• [Work order]: From the entries below, return every line that includes the word "title".

• [Supplied data]:
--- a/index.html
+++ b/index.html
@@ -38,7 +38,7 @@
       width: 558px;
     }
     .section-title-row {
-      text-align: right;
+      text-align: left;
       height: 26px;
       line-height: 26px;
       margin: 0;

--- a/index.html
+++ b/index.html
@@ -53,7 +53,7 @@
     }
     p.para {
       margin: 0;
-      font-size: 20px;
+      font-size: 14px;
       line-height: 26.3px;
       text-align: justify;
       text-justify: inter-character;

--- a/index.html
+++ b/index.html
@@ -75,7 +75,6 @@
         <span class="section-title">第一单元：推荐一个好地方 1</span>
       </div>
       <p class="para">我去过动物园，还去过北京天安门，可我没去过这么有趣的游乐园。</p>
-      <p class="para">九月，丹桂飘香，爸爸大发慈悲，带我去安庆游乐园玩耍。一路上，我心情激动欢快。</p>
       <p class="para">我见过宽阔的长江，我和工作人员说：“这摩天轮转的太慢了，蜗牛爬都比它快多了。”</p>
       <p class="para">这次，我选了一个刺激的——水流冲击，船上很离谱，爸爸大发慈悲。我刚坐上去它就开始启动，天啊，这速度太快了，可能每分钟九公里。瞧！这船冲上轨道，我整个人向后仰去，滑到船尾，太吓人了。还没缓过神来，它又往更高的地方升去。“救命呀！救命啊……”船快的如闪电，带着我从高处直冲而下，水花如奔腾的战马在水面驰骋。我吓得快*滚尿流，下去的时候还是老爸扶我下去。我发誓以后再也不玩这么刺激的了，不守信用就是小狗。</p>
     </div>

• [Worked solution]:
     .section-title-row {
         <span class="section-title">第一单元：推荐一个好地方 1</span>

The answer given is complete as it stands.